**Provided material**
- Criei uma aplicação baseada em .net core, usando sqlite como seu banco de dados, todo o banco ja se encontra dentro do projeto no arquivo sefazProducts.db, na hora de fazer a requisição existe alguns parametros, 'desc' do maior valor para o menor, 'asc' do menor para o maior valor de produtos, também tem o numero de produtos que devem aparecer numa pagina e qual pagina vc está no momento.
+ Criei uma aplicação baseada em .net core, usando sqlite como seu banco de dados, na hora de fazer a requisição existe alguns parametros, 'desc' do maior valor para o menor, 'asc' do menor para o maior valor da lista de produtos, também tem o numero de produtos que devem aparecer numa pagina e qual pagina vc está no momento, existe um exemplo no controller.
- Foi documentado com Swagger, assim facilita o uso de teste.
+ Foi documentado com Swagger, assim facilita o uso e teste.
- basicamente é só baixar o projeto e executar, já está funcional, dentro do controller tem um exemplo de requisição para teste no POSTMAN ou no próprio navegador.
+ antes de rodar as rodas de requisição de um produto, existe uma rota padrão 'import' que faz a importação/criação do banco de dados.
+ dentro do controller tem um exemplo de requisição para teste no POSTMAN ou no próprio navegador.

...

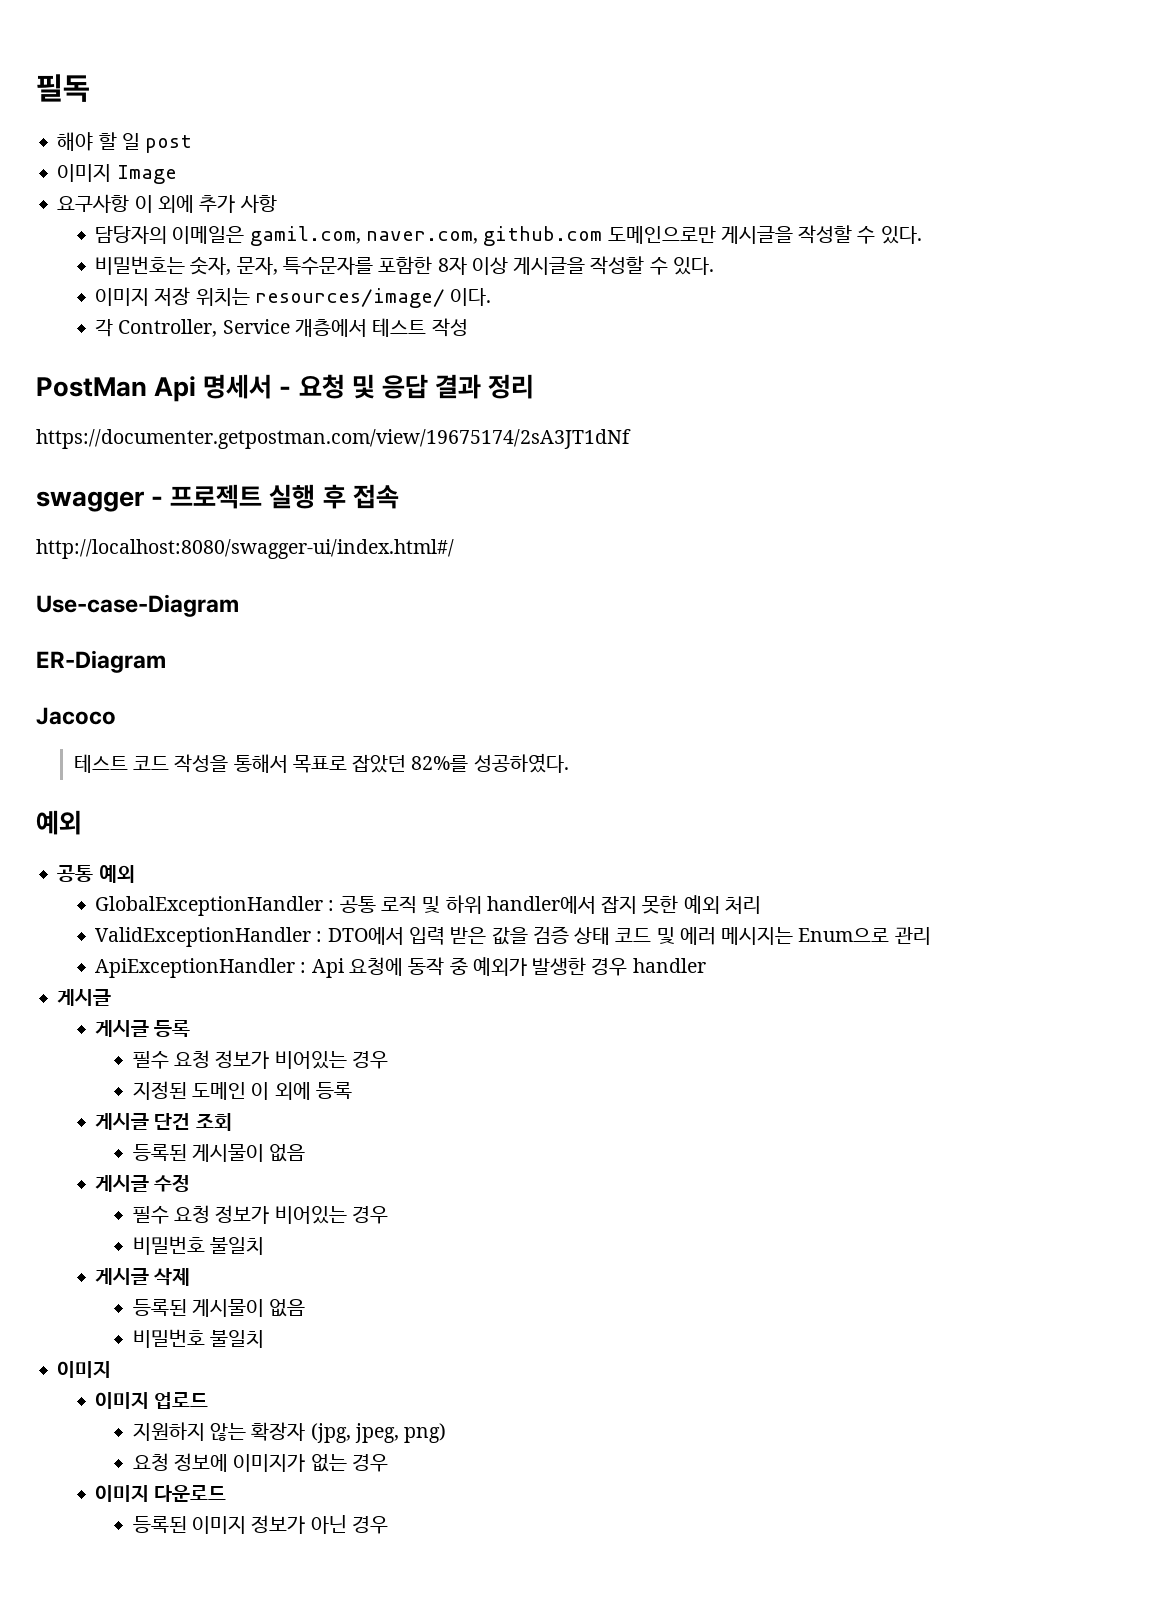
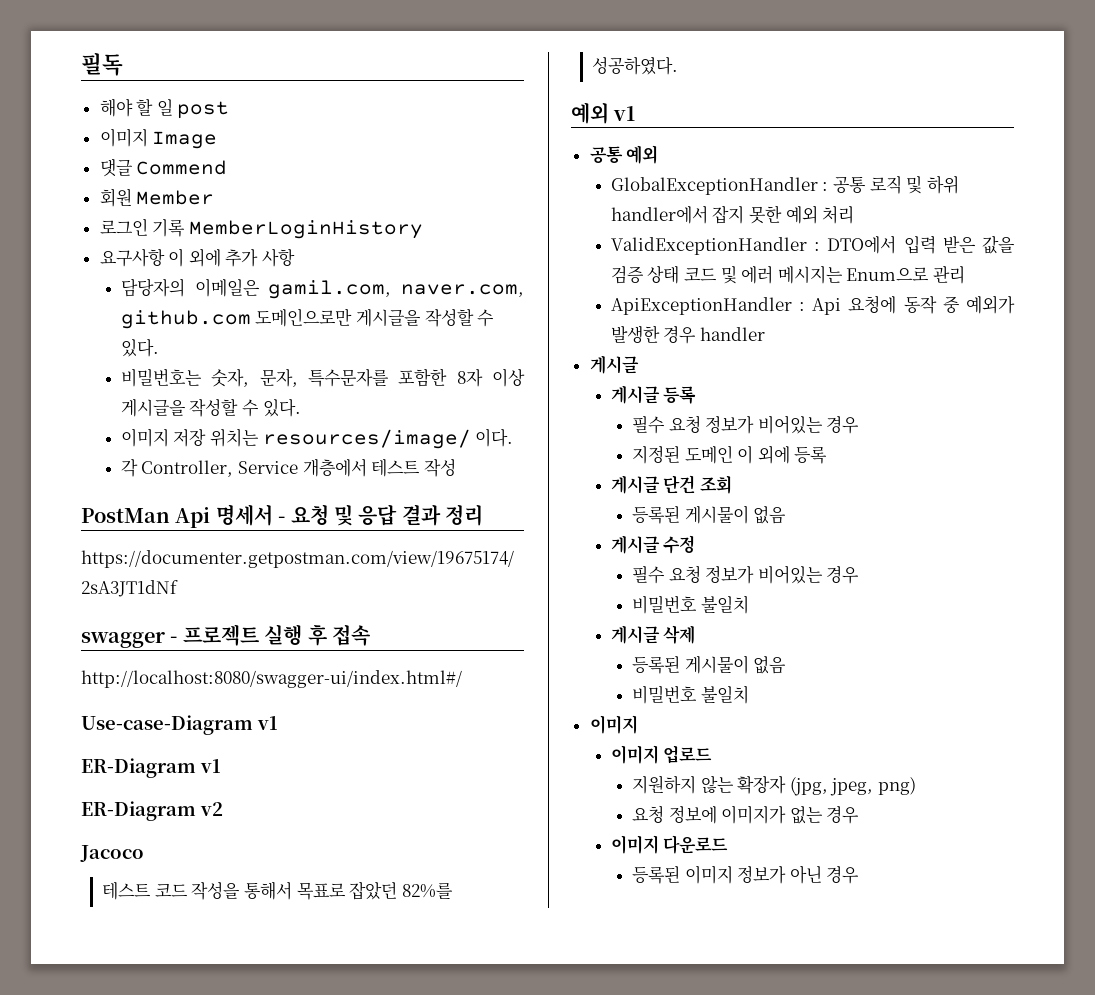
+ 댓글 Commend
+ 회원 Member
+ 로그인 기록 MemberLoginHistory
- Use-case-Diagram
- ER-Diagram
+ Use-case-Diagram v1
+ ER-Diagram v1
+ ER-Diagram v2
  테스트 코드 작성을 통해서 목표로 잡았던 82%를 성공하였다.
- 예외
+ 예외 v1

==

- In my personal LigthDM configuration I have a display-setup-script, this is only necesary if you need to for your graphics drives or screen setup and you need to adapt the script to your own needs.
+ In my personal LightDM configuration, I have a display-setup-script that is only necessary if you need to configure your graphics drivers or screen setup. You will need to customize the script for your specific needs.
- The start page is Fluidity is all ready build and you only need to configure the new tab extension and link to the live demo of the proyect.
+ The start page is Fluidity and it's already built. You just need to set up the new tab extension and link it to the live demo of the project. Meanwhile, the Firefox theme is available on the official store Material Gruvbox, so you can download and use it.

**Required action**
Look over the material above and show each line where "aparecer" appears.

**Response below**
- Criei uma aplicação baseada em .net core, usando sqlite como seu banco de dados, todo o banco ja se encontra dentro do projeto no arquivo sefazProducts.db, na hora de fazer a requisição existe alguns parametros, 'desc' do maior valor para o menor, 'asc' do menor para o maior valor de produtos, também tem o numero de produtos que devem aparecer numa pagina e qual pagina vc está no momento.
+ Criei uma aplicação baseada em .net core, usando sqlite como seu banco de dados, na hora de fazer a requisição existe alguns parametros, 'desc' do maior valor para o menor, 'asc' do menor para o maior valor da lista de produtos, também tem o numero de produtos que devem aparecer numa pagina e qual pagina vc está no momento, existe um exemplo no controller.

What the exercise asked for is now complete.